Car pour Donald Trump, ces événements sportifs ne sont pas qu'une question de divertissement. « Donald Trump utilise le sport comme un vrai outil politique. Son idée, c'est de s'associer à des rendez-vous sportifs très suivis pour en faire un levier d'influence et de soft power », explique au Monde Kévin Veyssière, expert en géopolitique du sport. « Concernant la Coupe du monde, ce n'est pas le football en lui-même qui l'intéresse, mais le fait d'accueillir un événement planétaire qui réunit le plus de téléspectateurs au niveau mondial. »
L'équipe de Trump n'hésite d'ailleurs pas à présenter le Mondial 2026 comme « le plus grand événement sportif de l'histoire », précisant que le président compte saisir cette occasion pour « célébrer l'excellence américaine » et la « fierté nationale ». L'enjeu est d'autant plus important que le Mondial aura lieu quatre mois avant les élections de mi-mandat, souvent déterminantes pour le scrutin présidentiel suivant.

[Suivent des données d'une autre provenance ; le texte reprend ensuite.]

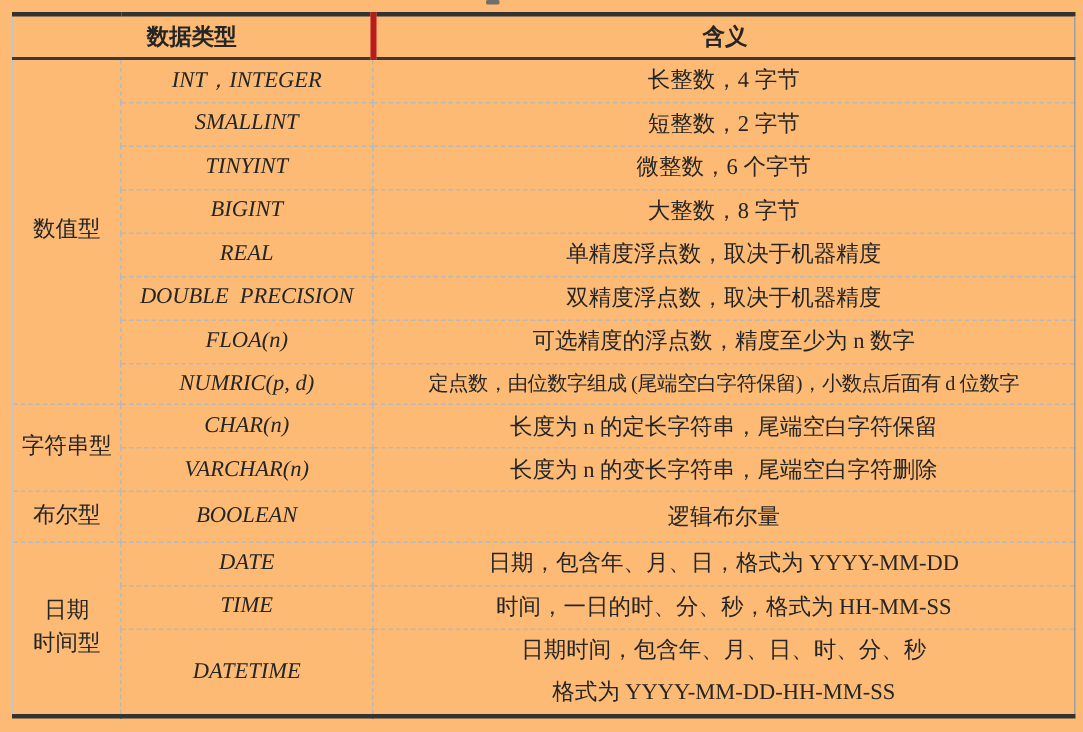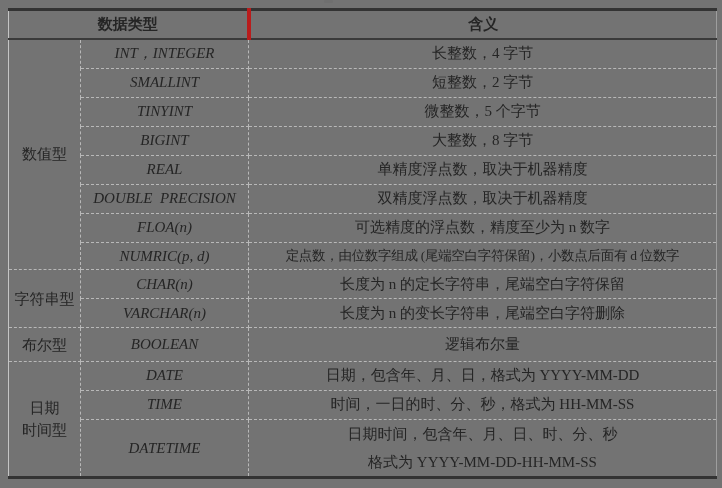"数据类型" .page { background: #737373 -> #fdba74 }
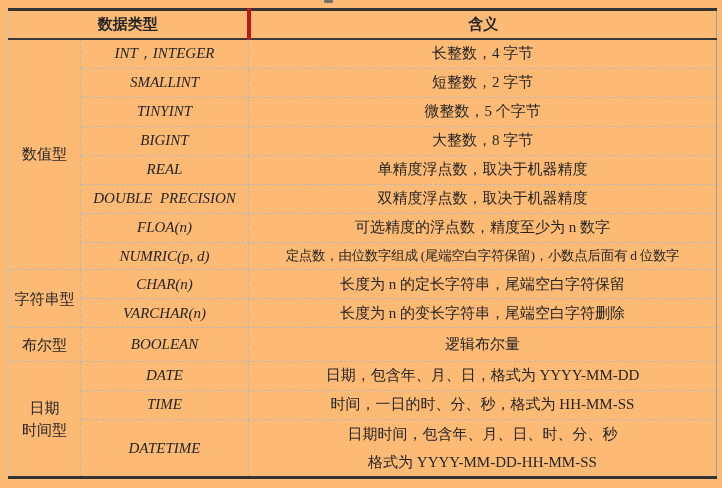"微整数，5 个字节" td.meaning-cell { text: 5 -> 6 }
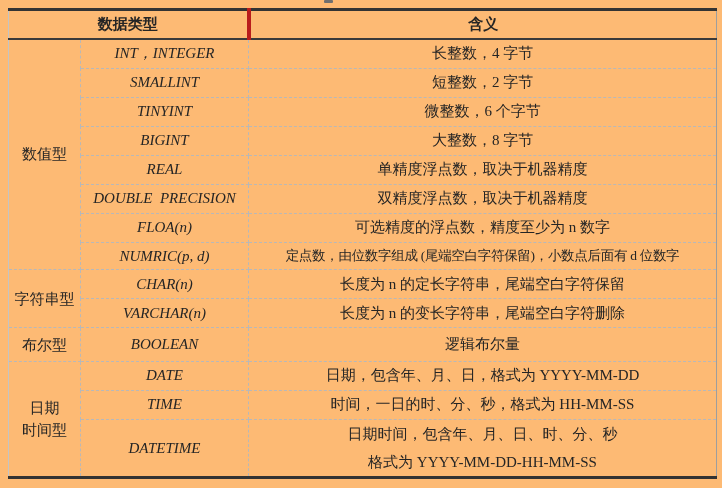"数值型" td.category-cell { font-family: none -> Liberation Mono, monospace }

« Pour lui, c'est une occasion de montrer la puissance américaine, en donnant l'image que les États-Unis vont très bien sous sa présidence », poursuit Kévin Veyssière. Une stratégie que confirme Jean-Baptiste Guégan, spécialiste en géopolitique du sport à Sciences Po Paris : « Le sport a toujours été un moyen d'avoir une vitrine d'exposition personnelle » pour Donald Trump.
L'organisation conjointe du Mondial 2026 avec le Canada et le Mexique pourrait également poser problème. Trump a créé en mars une « task force » pour superviser les préparatifs, mais celle-ci ne comprend aucun représentant des deux pays co-organisateurs. Les relations entre Washington et ses voisins sont particulièrement houleuses depuis le retour de Trump, entre les droits de douane qu'il veut imposer, sa volonté proclamée d'« annexer » le Canada ou son initiative de renommer le golfe du Mexique « golfe d'Amérique ».
Ces frictions suscitent des craintes légitimes sur la capacité des trois pays à coopérer efficacement. Pourtant, l'organisation représente un défi colossal. Pour Gianni Infantino, président de la FIFA, cela revient à gérer « trois Super Bowl par jour pendant un mois ». Une complexité qui ne semble pas inquiéter Trump, qui balayait le 6 mai : « Je pense que cela rendra la compétition plus excitante. La tension est une bonne chose. »
Reste à savoir si cette approche conflictuelle permettra aux États-Unis de réussir le pari de ces grands rendez-vous sportifs, ou si la politique trumpienne finira par gâcher la fête qu'elle prétend orchestrer.